Travailler en interim.

Encore un exemple des problèmes que l'on rencontre dans le travail d'intérimaire.

Cela fait plusieurs fois que je travail pour cette entreprise. Elle sous-traite le nettoyage et la boite de nettoyage remplace son employé en utilisant un intérimaire.
Connaissant  les petits problèmes d'organisation, je prends la précaution de prévenir la société d'intérim de vérifier que tout est prêt avant que j'arrive (produit et matériel).
Une fois sur place , une employée de la société de nettoyage me montre à mon grand plaisir du matériel de sécurité supplémentaire (rince œil et  lunette de protection). Malheureusement il n'y a pas de casque ni de veste. Un jet haute pression peux causer des blessure graves au crâne s'il vous échappe des mains. Contrairement à de nombreux laveurs j'utilise une veste imperméable car je reçois beaucoup de projection d'eau. Certains diront que je ne sais pas travailler, mais supportant bien la chaleur du au port d'un veste imperméable je préfère gagner du temps et de la fatigue en supprimant la contrainte du au fait qu'il faut orienter le jet de manière à éviter les projections sur le torse et les bras.
je vois deux canons à mousse mais commets l'erreur de ne pas vérifier s'ils fonctionnent tous les deux. Pas de chance, au bout d'une semaine il tombe en panne et le deuxième est complètement mort. Je peux continuer à mousser mais cela mousse très peux et je consomme deux fois plus de produit. Quand à la veste demandée le premier jours, elle n'est toujours pas livrées au bout d'une semaine et demis.

Malgré tout j'aime bien ce poste de travail qui me laisse beaucoup de liberté pour m'organiser. Et j'ai intérêt à être souple car les contraintes sont grandes. Je commence à laver avec de l'eau entre 30° et 35° et je me retrouve rapidement à 25° et je finis à 20°. Sur un site comme cela il faudrait faire le dégrossis avec 45° minimum.
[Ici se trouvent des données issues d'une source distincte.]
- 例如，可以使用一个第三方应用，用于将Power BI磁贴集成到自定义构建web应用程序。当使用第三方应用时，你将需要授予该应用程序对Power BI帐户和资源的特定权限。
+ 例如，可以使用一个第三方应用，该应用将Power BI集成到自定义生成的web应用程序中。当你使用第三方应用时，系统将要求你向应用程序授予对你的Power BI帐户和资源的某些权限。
Et pouvoir basculer sur eau froide pour le moussage (produit chloré) et finir 30° pour le rinçage. 

J'aime tellement ce poste que j'y suis retourné malgré le fait que des personnes ce comportent parfois de manière agressive avec moi, le responsable étant obligé d'intervenir. Mais je peux arriver plus tard pour commencer le travail, même si je fais plus d'heures de nuit non payées. Je ne suis pas trop regardant même si je pense (sans en avoir la preuve) que la personne que je remplace est payée huit heures alors que je suis payé six heures.
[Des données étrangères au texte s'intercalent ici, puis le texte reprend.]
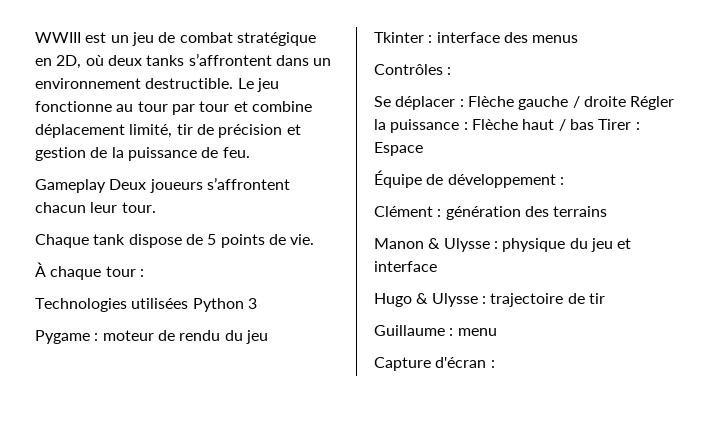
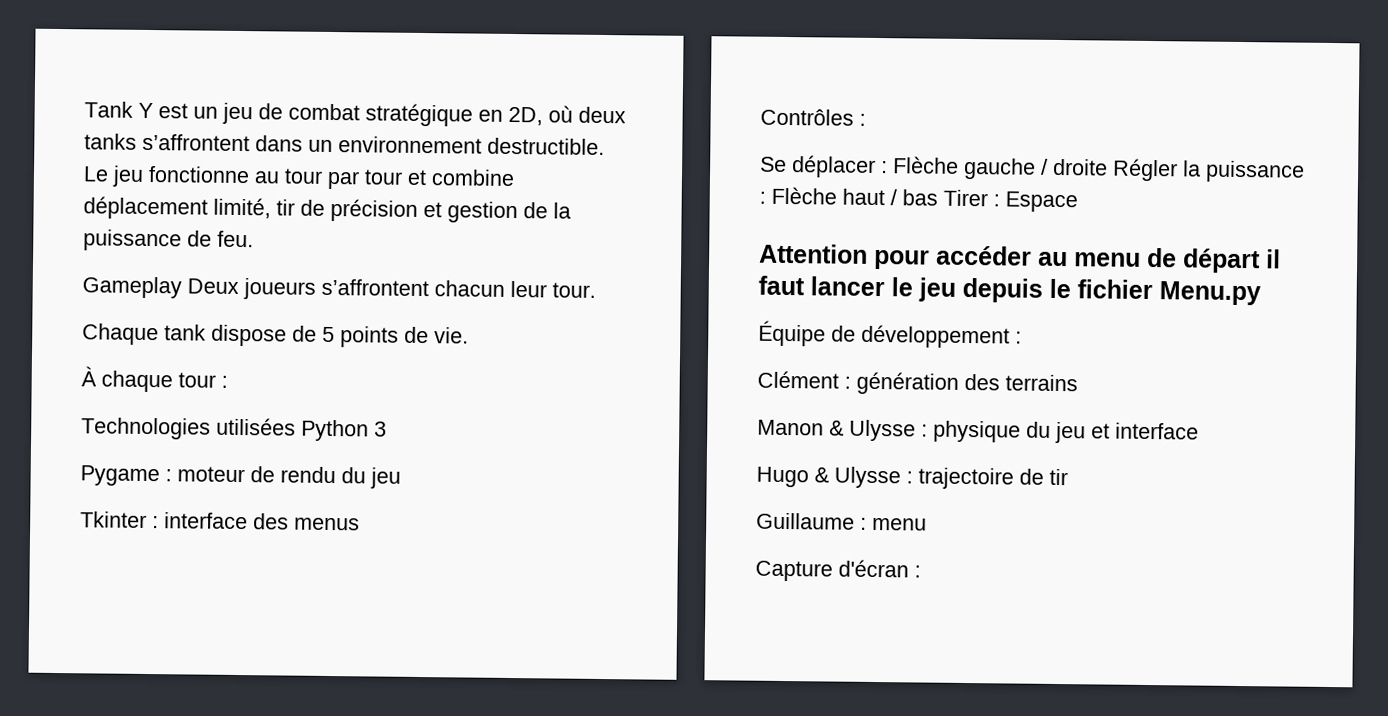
- WWIII est un jeu de combat stratégique en 2D, où deux tanks s’affrontent dans un environnement destructible.
+ Tank Y est un jeu de combat stratégique en 2D, où deux tanks s’affrontent dans un environnement destructible.
+ Attention pour accéder au menu de départ il faut lancer le jeu depuis le fichier Menu.py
Au bout de 2 semaines j'obtient le matériel nécessaire. J'ai quand même doublé la consommation de produit  très chloré  à cause du défaut du canon à mousse pendant une semaine. Au bout de trois semaines la responsable de secteur vient me féliciter car le client est "très content". J'ai une une très bonne note par le contrôle qualité. Je demande ma note et sur quelle échelle elle se trouve: "Satisfaisant, c'est la meilleur note". Je demande quelles sont les différentes notes possibles: pas de réponse. Je suppose donc que Satisfaisant est la meilleur note de ces deux possibilités: Satisfaisant ou pas Satisfaisant. En prime pour mes 6 heures de travail j'ai droit à une boite de chocolat (probablement un cadeau du fournisseur de chlore) et une vue de très près sur un charmant visage. Elle aurait pu choisir de parler plus fort (Je suis un peux sourd : c'est la faute à Angélique).